My view is that necessary mass edits to accomplish retagging projects that have been discussed and generally agreed upon in Meta are inevitable, because that is more-or-less the only way to achieve certain tasks within the limitations of the StackExchange software (short of manual staff intervention). See Is it okay to 'flood' the front page?.
However, there is a difference between that case, where the cleanup in question was discussed in Meta, approved by mods, and carried out on a one time basis, and what is happening here, which is an endless stream of petty edits to years-old questions to adjust tags and make them conform to personal style preferences of spelling and grammar. While I appreciate the significant amount of effort involved in this endeavor, presumably out of a desire to improve the site, it has been counterproductive.
To put it simply, floods of edits do harm. They push site activity off the front page, which means it's less likely to be seen. The site relies on an array of trusted users seeing as much activity as possible so that new questions can be answered, new answers read and voted upon, and problems, such as spam and non-answers flagged. Mass edits bury all that activity. That harm can be offset by the benefit of the cleanup effort, but that only works if the effort has a reasonable benefit. And when I see the site flooded with hundreds of non-productive edits on a daily basis, my natural reaction is to close the tab, because wading through days worth of tag changes in search of weightier content is not an enjoyable way to spend my time.
And many of the edits we're seeing just aren't particularly useful. To pick some random examples, these: 1, 2, 3. Why is it a problem for some old questions to have both luggage and luggage-storage? Yes, a suggested style is to apply the most specific tag, but we're not paying by the tag here; the categorization and searchability of the question was fine as it was. Here, luggage-storage and left-luggage are synonyms; nothing is really gained by removing one. Here, a perfectly understandable year-old question was edited to make it conform with one user's personal style preferences, changing numbers to words and correcting the small mistakes of a non-native English speaker, for no discernible benefit to anyone.
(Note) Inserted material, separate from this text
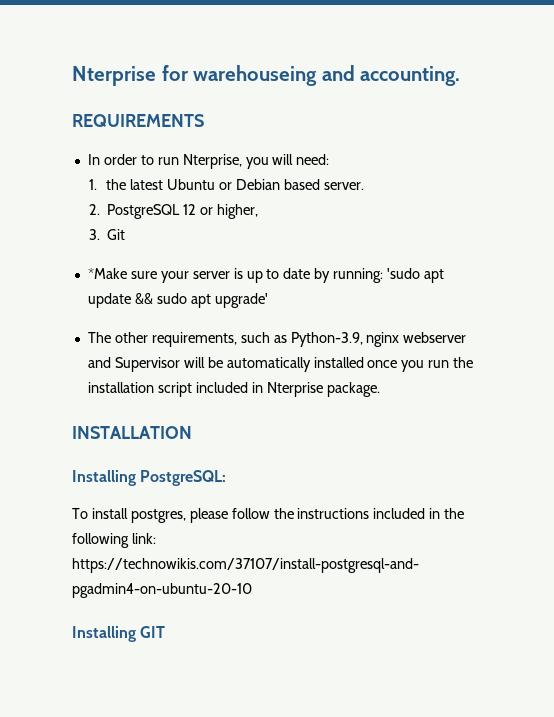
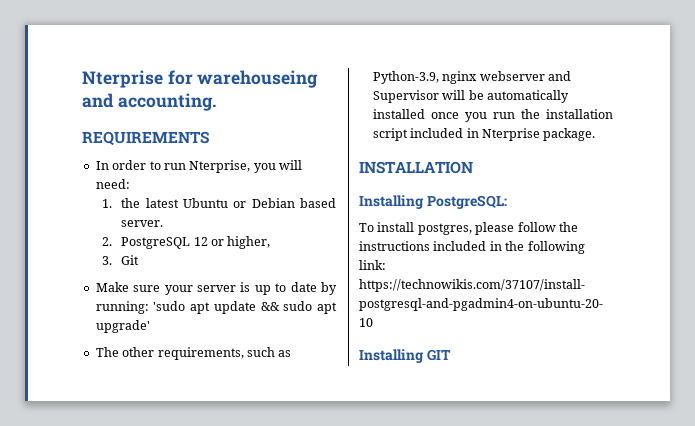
- *Make sure your server is up to date by running: 'sudo apt update && sudo apt upgrade'
+ Make sure your server is up to date by running: 'sudo apt update && sudo apt upgrade'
In short, the purpose of the site is to ask and answer questions about travel, not to maintain a taxonomy of tags or a corpus of prose that meets our personal whims. To the extent that retagging and editing helps to serve that purpose, we should continue to do so, after discussing large batches of edits on Meta to reach a consensus. To the extent that mass edits actively harm the ability to use the site for its intended purpose, we should prohibit them.